MATERIAL FOR THE TASK —

======

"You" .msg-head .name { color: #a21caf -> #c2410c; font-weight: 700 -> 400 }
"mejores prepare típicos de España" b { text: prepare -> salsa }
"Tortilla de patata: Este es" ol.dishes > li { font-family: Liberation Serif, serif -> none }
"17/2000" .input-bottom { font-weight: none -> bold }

======

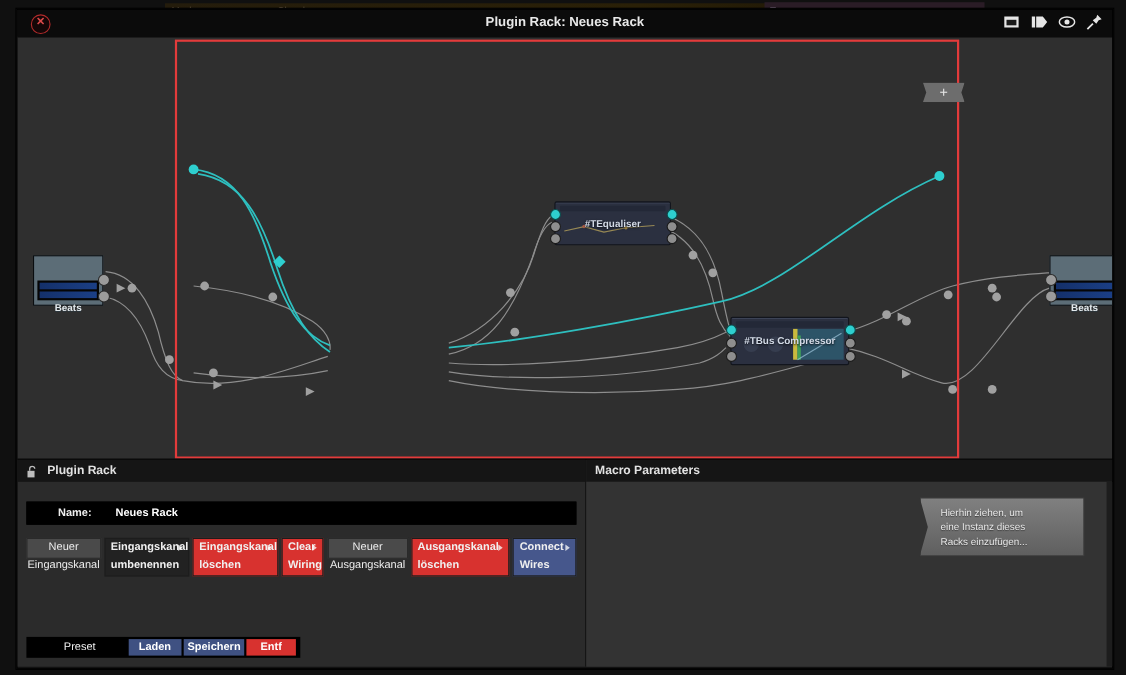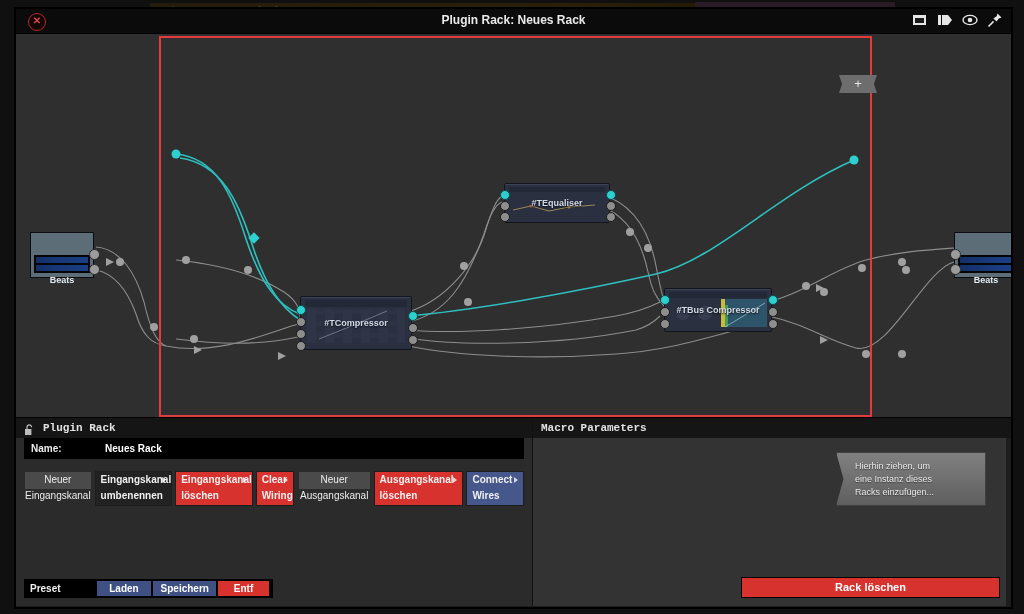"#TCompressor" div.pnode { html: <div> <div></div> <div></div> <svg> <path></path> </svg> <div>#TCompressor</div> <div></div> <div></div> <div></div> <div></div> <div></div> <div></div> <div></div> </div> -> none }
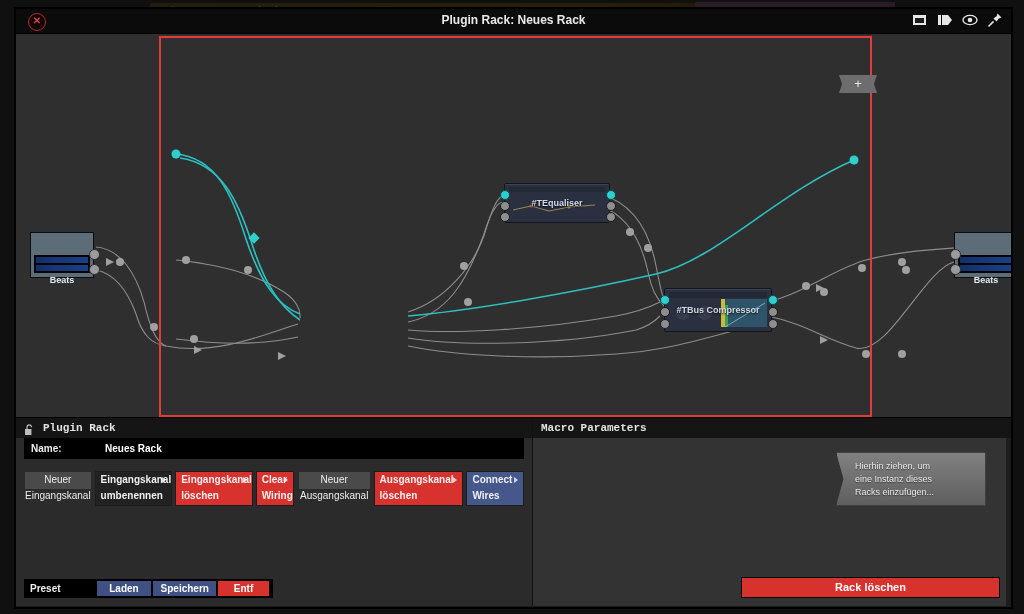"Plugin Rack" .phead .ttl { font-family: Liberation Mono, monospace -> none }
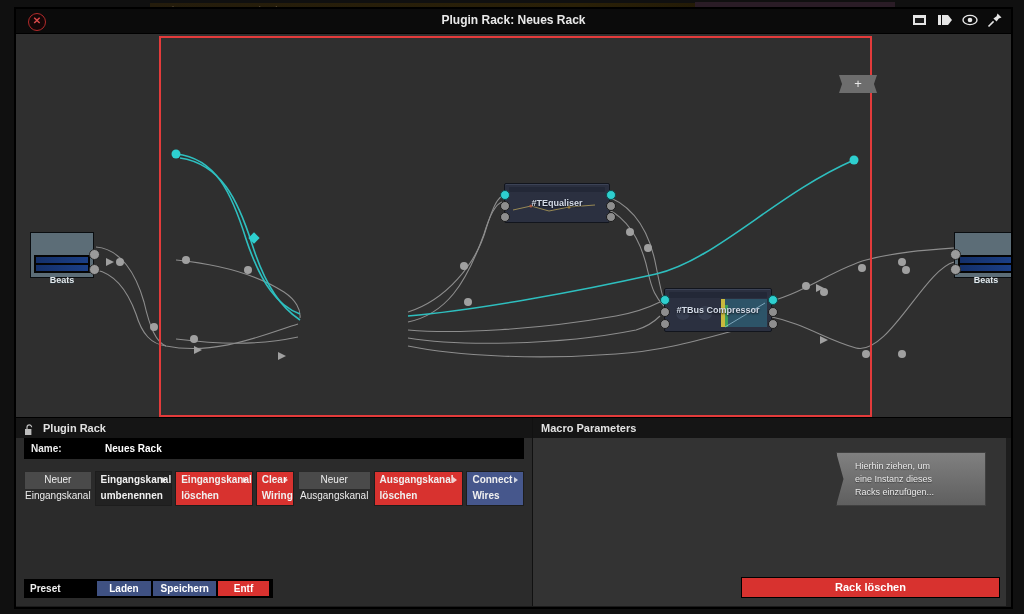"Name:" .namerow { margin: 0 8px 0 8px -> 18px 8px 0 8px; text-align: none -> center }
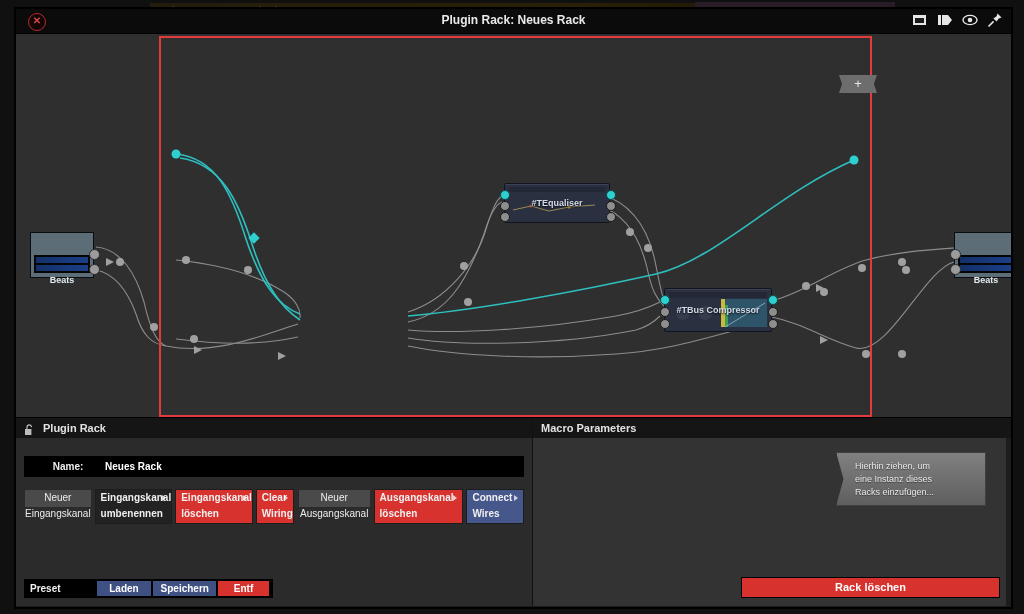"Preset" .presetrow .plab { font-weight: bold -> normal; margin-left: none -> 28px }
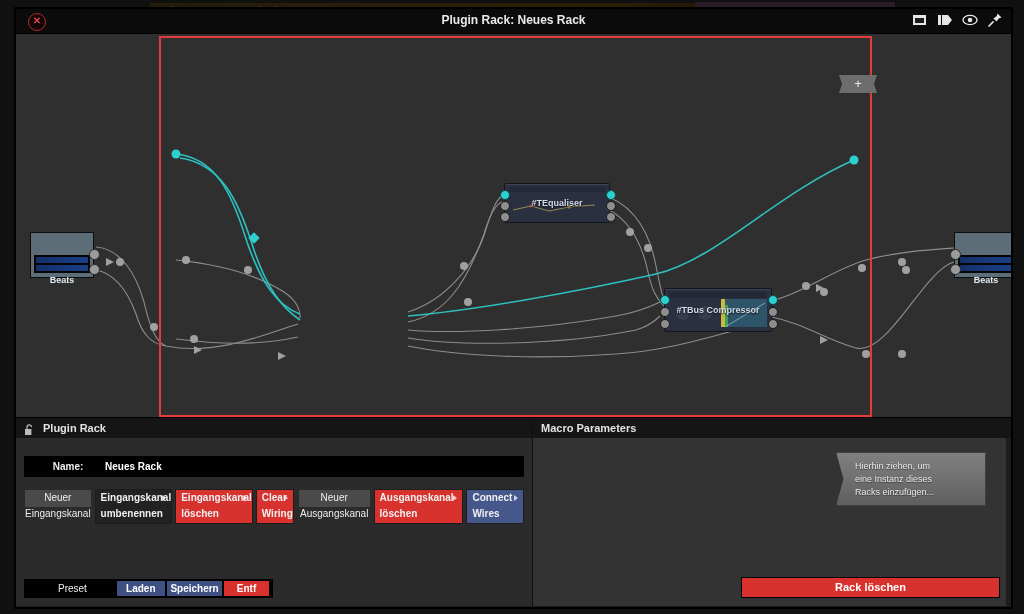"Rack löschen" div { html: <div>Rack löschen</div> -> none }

======

WHAT IS BEING ASKED — Reproduce the lines of the entries above from the one with "de patata: Este" to the one with "font-weight: none ->", both included, exactly and without any other line.

RESPONSE TO THE TASK —
"Tortilla de patata: Este es" ol.dishes > li { font-family: Liberation Serif, serif -> none }
"17/2000" .input-bottom { font-weight: none -> bold }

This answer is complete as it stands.